───── Provided records

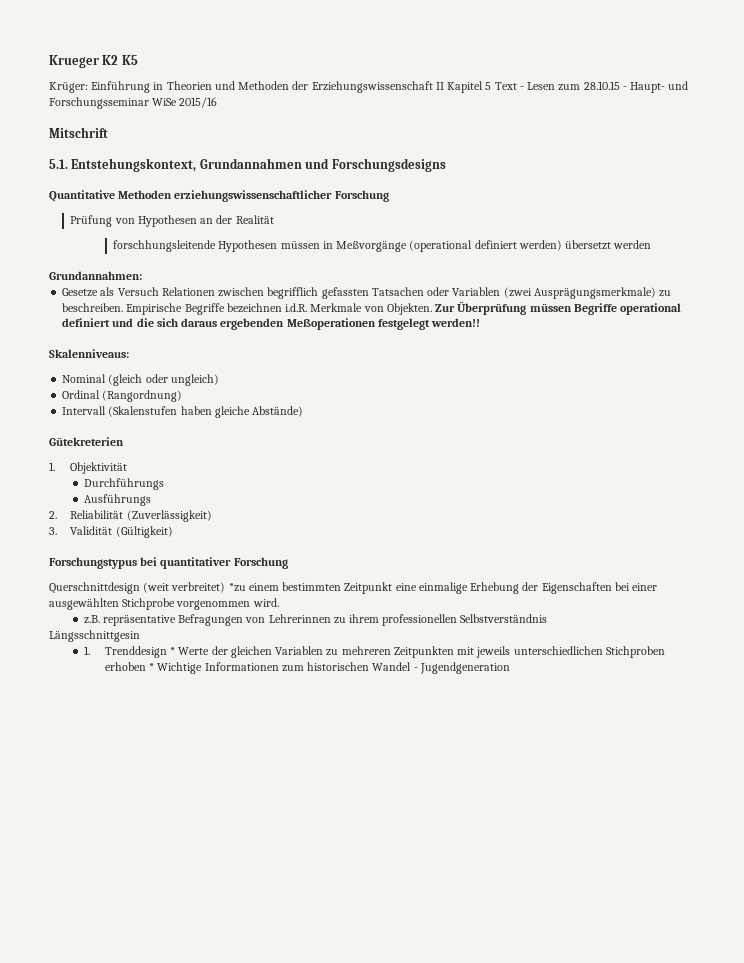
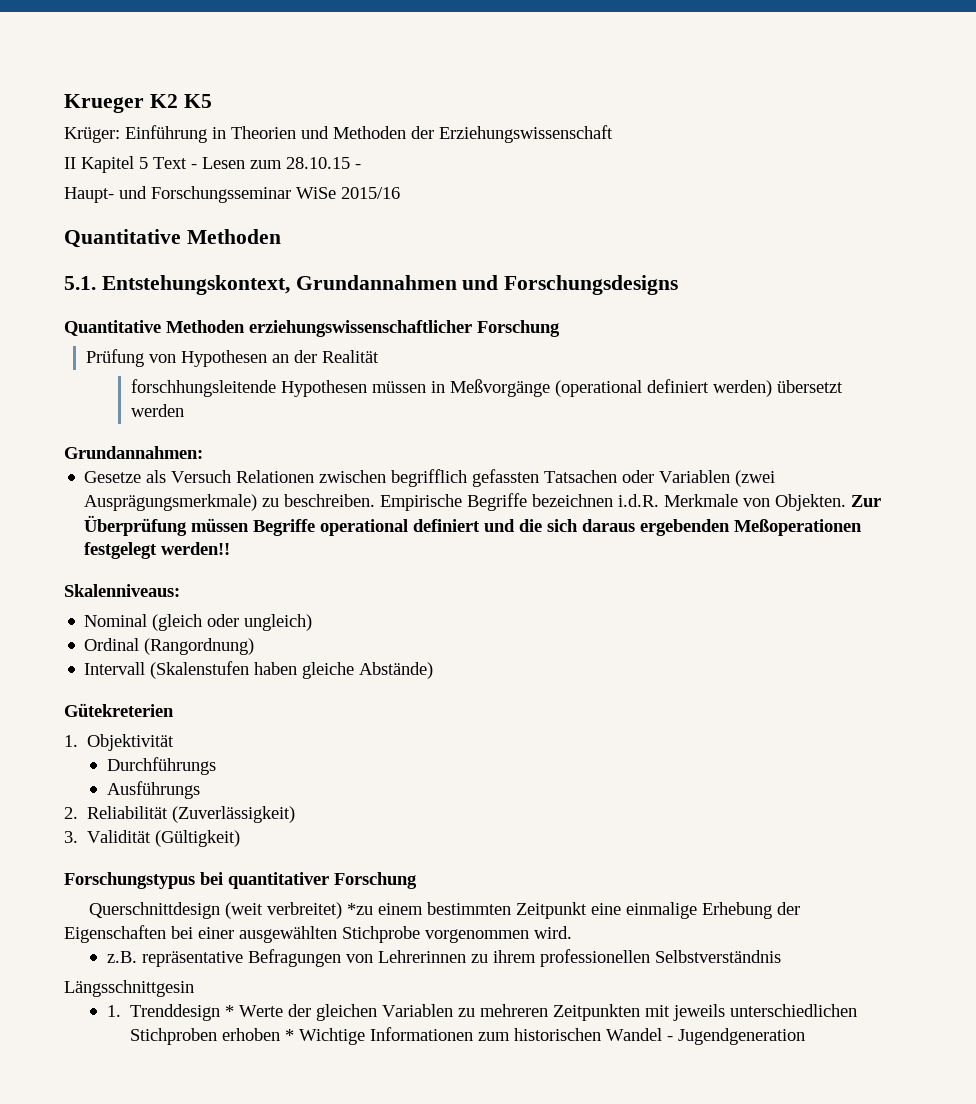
(433, 87) none -> (613, 134) //
(627, 88) none -> (361, 166) //
[49,127,108,138] Mitschrift -> [64,229,281,248] Quantitative Methoden

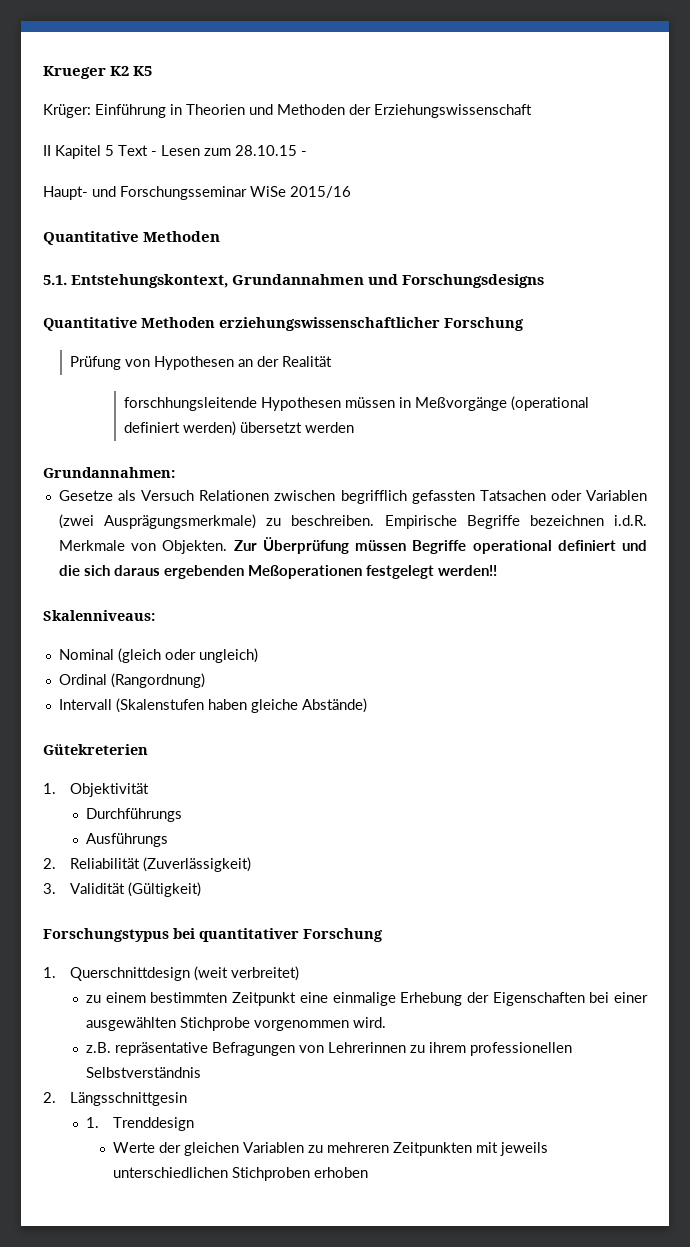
(417, 880) none -> [43,967,56,978] 1.
[347,903,374,915] *zu -> [86,995,102,1003] // zu
(781, 956) none -> [43,1092,56,1103] 2.
[224,1005,234,1017] * -> (195, 1124) //
[284,1027,805,1045] * Wichtige Informationen zum historischen Wandel - Jugendgeneration -> (369, 1172) none

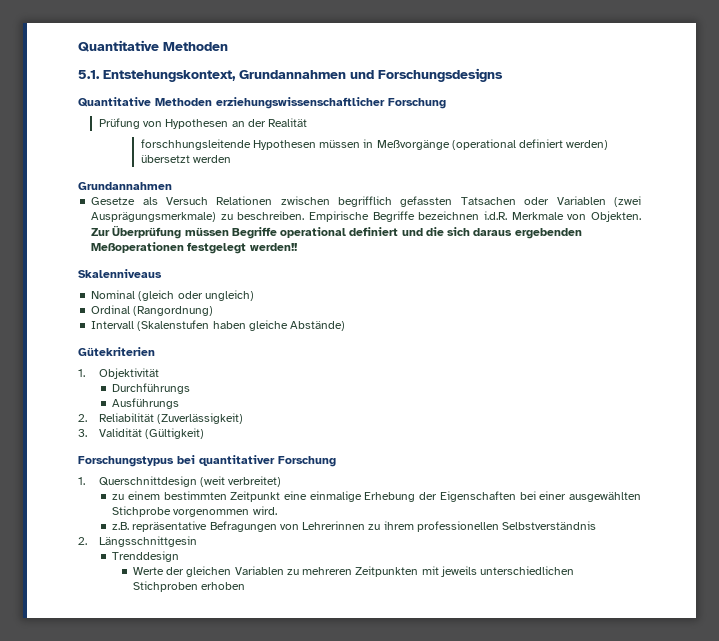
[43,66,153,79] [43,104,532,118] [43,145,307,159] [43,186,351,200] Krueger K2 K5 // Krüger: Einführung in Theorien und Methoden der Erziehungswissenschaft // II Kapitel 5 Text - Lesen zum 28.10.15 - // Haupt- und Forschungsseminar WiSe 2015/16 // -> (78, 46) none
[43,467,175,478] Grundannahmen: -> [78,182,172,190] Grundannahmen
[43,610,155,621] Skalenniveaus: -> [78,269,162,278] Skalenniveaus
[43,744,148,755] Gütekreterien -> [78,347,155,356] Gütekriterien
[86,1117,100,1128] 1. -> (197, 541) none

──────────

_What this task involves_: Exactly as written, please give again the lines from the beginning of the listing through the line containing "(781, 956) none -> [43,1092,56,1103] 2.", inclusive, without any pictures.

_Problem solution_:
(433, 87) none -> (613, 134) //
(627, 88) none -> (361, 166) //
[49,127,108,138] Mitschrift -> [64,229,281,248] Quantitative Methoden

(417, 880) none -> [43,967,56,978] 1.
[347,903,374,915] *zu -> [86,995,102,1003] // zu
(781, 956) none -> [43,1092,56,1103] 2.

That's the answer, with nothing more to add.